Grief does not live only in the mind. That is the first thing I try to communicate to clients who arrive in the weeks or months after a loss, often unsure why they have made an appointment, only knowing that their body does not feel like their own anymore.
It settles. Into the shoulders, the jaw, the connective tissue between the ribs. I have worked with people who held an entire year of mourning in a single muscle group without knowing it. And I have watched that same muscle group release on the table — slowly, tentatively — as if the body had finally received permission to let go.
The Soma of Sorrow
Traditional wellness culture tends to separate emotional and physical healing into distinct lanes. You see a therapist for one, a massage therapist for the other. But the body does not experience itself in categories. What lives in the mind lives also in the tissue. That is not mysticism — it is physiology.
When we are in sustained grief, the nervous system remains in a low-grade activation state. Cortisol and adrenaline continue to circulate. Muscles that would normally release during sleep remain braced. Over time, this becomes the new baseline — a kind of chronic bracing that the person stops noticing because it has become normal.
"The body keeps score, even when we stop keeping count."
Massage does not cure grief. I want to be honest about that. But it can interrupt the bracing. It can remind the nervous system that the threat has passed, even when the loss has not. It can offer the particular kind of safety that comes from sustained, unhurried physical contact — the kind that does not ask you to talk, or perform, or be okay.
What I Try to Create
Every session with a grieving client is different. Some people want to talk throughout. Some fall asleep before I have finished the first pass. Some cry without knowing why, which is its own form of completion.
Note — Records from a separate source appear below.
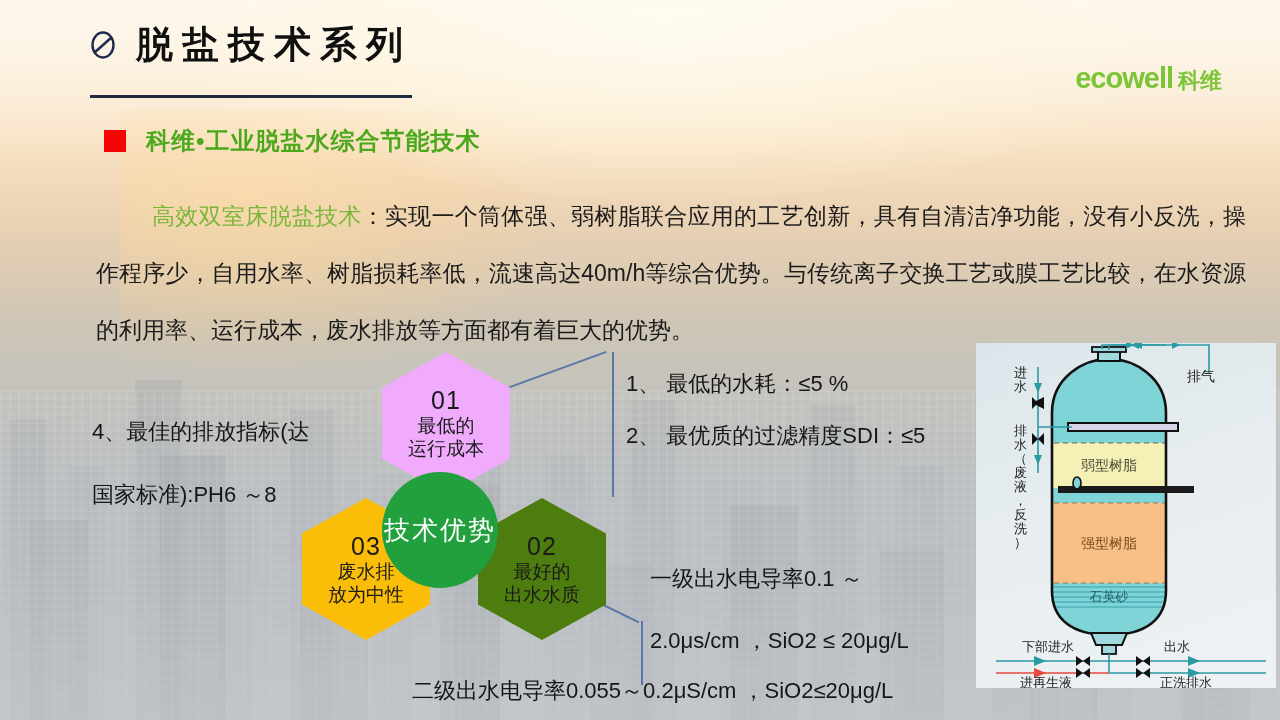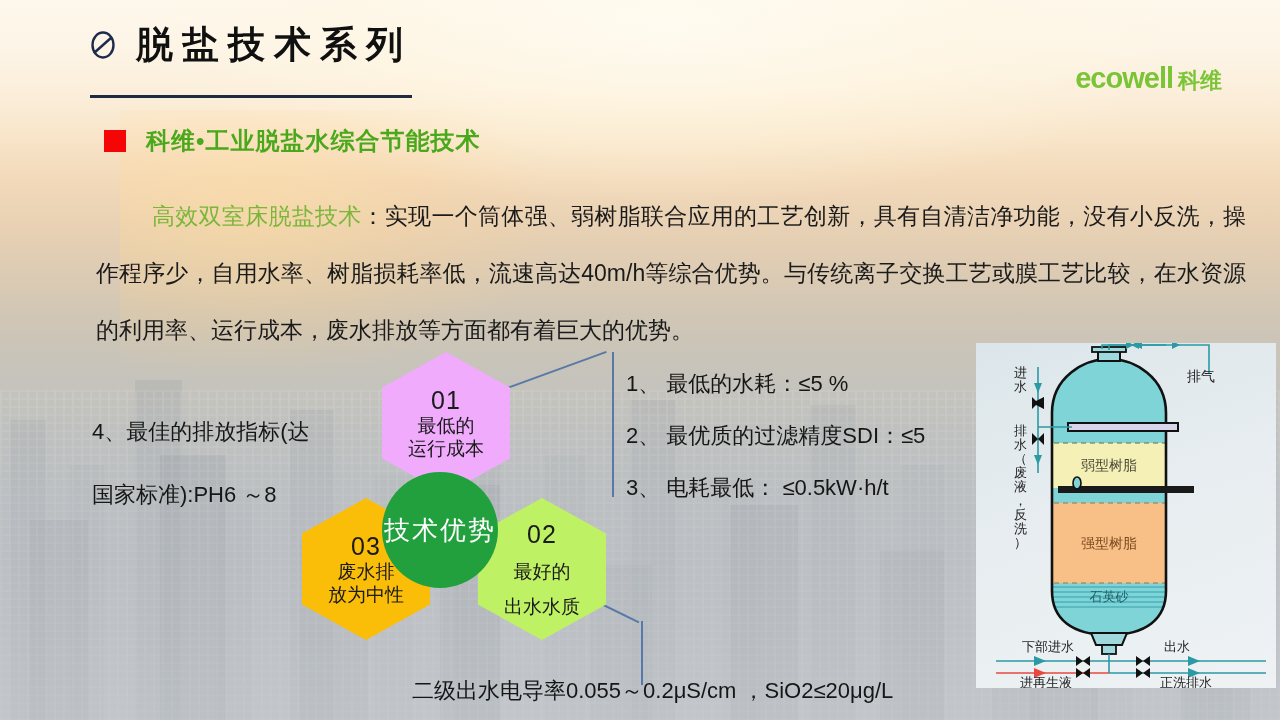"3、 电耗最低： ≤0.5kW·h/t" div { html: <div>3、 电耗最低： ≤0.5kW·h/t</div> -> none }
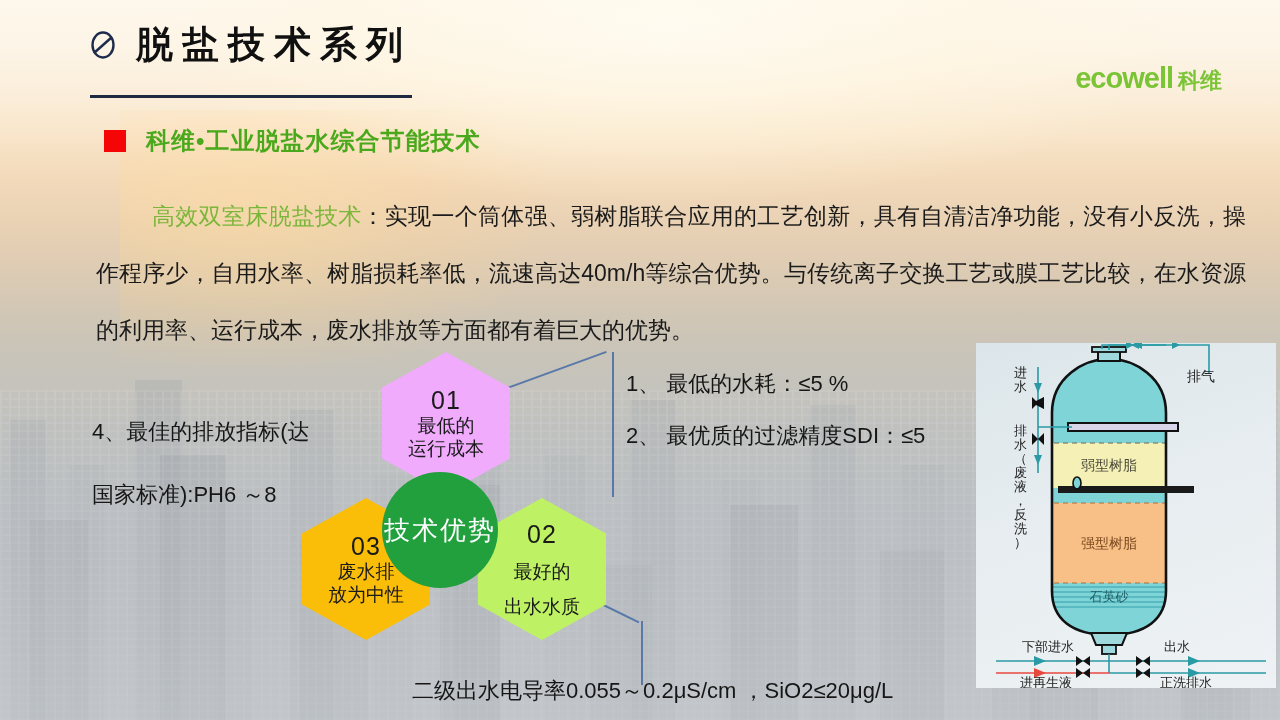"02" div.hex { background: #bef264 -> #4d7c0f; gap: 12px -> none }
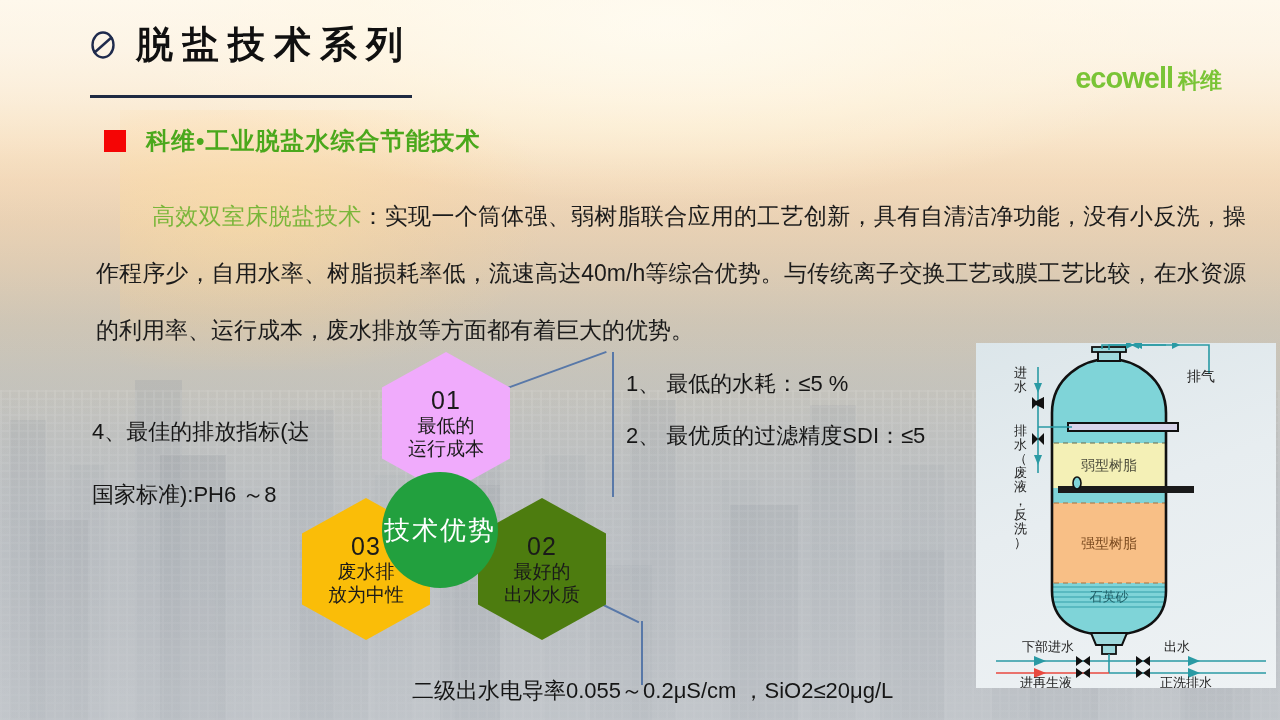"一级出水电导率0.1 ～" div.callout { html: none -> <div> <div>一级出水电导率0.1 ～</div> <div>2.0μs/cm ，SiO2 ≤ 20μg/L</div> </div> }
What I try to hold consistent is the quality of presence. Not hovering, not urgent, not fixing — just attending. There is a particular attentiveness required when working with someone in acute loss, a willingness to move slowly and follow rather than lead.
If you are carrying grief and your body has started to feel like a stranger, I would gently suggest that this is not a symptom to manage. It is an invitation. Your body is asking for something. It may be worth listening.